Start of Recorded data

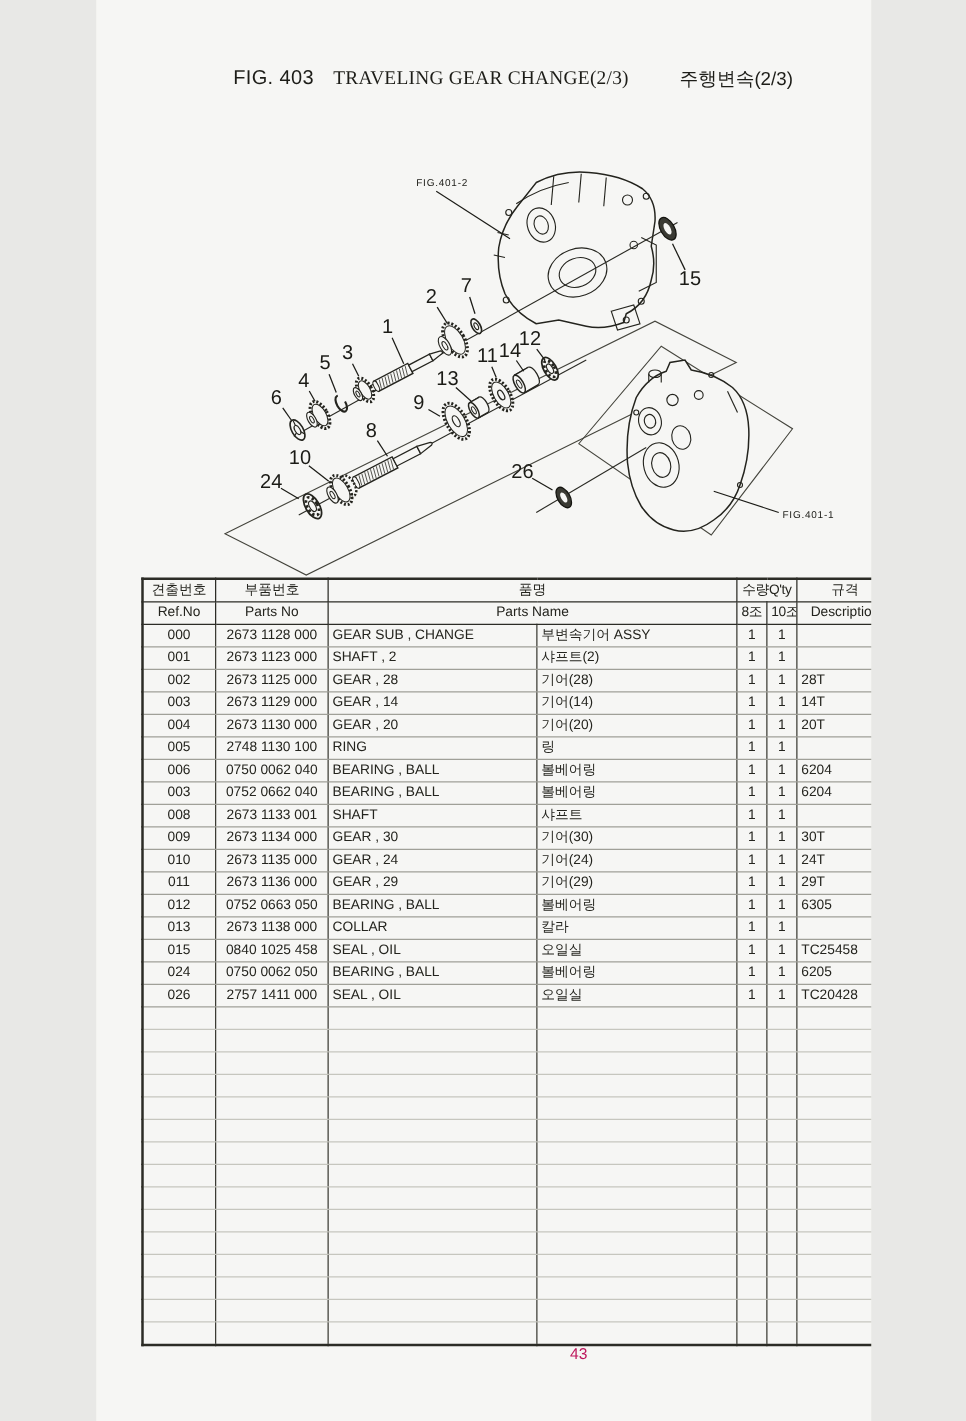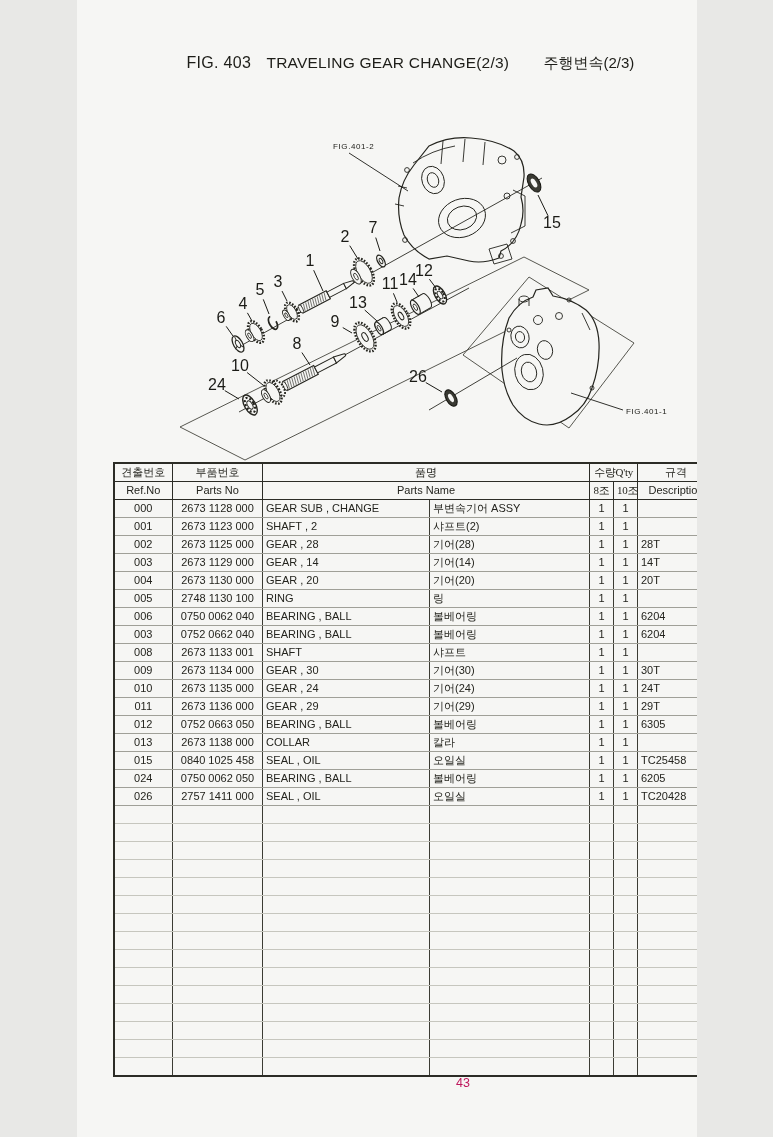--- a/index.html
+++ b/index.html
@@ -10,7 +10,7 @@
   }
   .title-row span{position:absolute;top:54px;white-space:nowrap;}
   .t-fig{left:110px;font-size:16px;letter-spacing:.3px;}
-  .t-en{left:190px;font-size:15.5px;letter-spacing:.2px;}
+  .t-en{left:190px;font-size:15.5px;letter-spacing:.2px;font-family:Liberation Serif, serif;}
   .t-kr{left:467px;font-size:15px;}
   #diag{position:absolute;left:0;top:110px;}
   #diag text{font-family:"Liberation Sans","DejaVu Sans",sans-serif;fill:#1b1b16;}

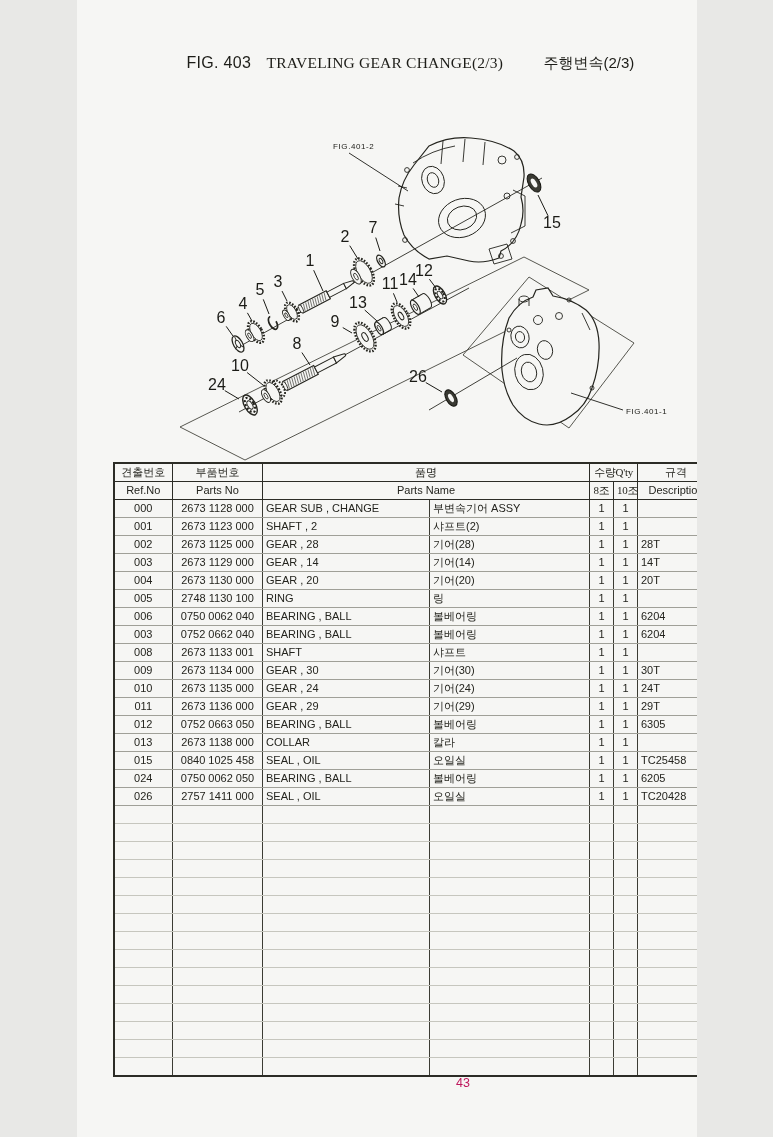--- a/index.html
+++ b/index.html
@@ -29,7 +29,7 @@
   table.parts thead th{
     text-align:center;border:1px solid #2c2c26;font-size:11px;margin-left:40px;
   }
-  th.qty-h{font-size:10px;letter-spacing:-.3px;padding:0 1px;font-family:Liberation Serif, serif;}
+  th.qty-h{font-size:10px;letter-spacing:-.3px;padding:0 1px;}
   table.parts tbody td{border-top:1px solid #a0a098;border-bottom:1px solid #a0a098;}
   table.parts tbody tr.empty td{border-top-color:#c6c6be;border-bottom-color:#c6c6be;}
   td.c0,td.c1{text-align:center;}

End of Recorded data

The expected answer is the complete set of entries, copied verbatim, with no pictures.

--- a/index.html
+++ b/index.html
@@ -10,7 +10,7 @@
   }
   .title-row span{position:absolute;top:54px;white-space:nowrap;}
   .t-fig{left:110px;font-size:16px;letter-spacing:.3px;}
-  .t-en{left:190px;font-size:15.5px;letter-spacing:.2px;}
+  .t-en{left:190px;font-size:15.5px;letter-spacing:.2px;font-family:Liberation Serif, serif;}
   .t-kr{left:467px;font-size:15px;}
   #diag{position:absolute;left:0;top:110px;}
   #diag text{font-family:"Liberation Sans","DejaVu Sans",sans-serif;fill:#1b1b16;}

--- a/index.html
+++ b/index.html
@@ -29,7 +29,7 @@
   table.parts thead th{
     text-align:center;border:1px solid #2c2c26;font-size:11px;margin-left:40px;
   }
-  th.qty-h{font-size:10px;letter-spacing:-.3px;padding:0 1px;font-family:Liberation Serif, serif;}
+  th.qty-h{font-size:10px;letter-spacing:-.3px;padding:0 1px;}
   table.parts tbody td{border-top:1px solid #a0a098;border-bottom:1px solid #a0a098;}
   table.parts tbody tr.empty td{border-top-color:#c6c6be;border-bottom-color:#c6c6be;}
   td.c0,td.c1{text-align:center;}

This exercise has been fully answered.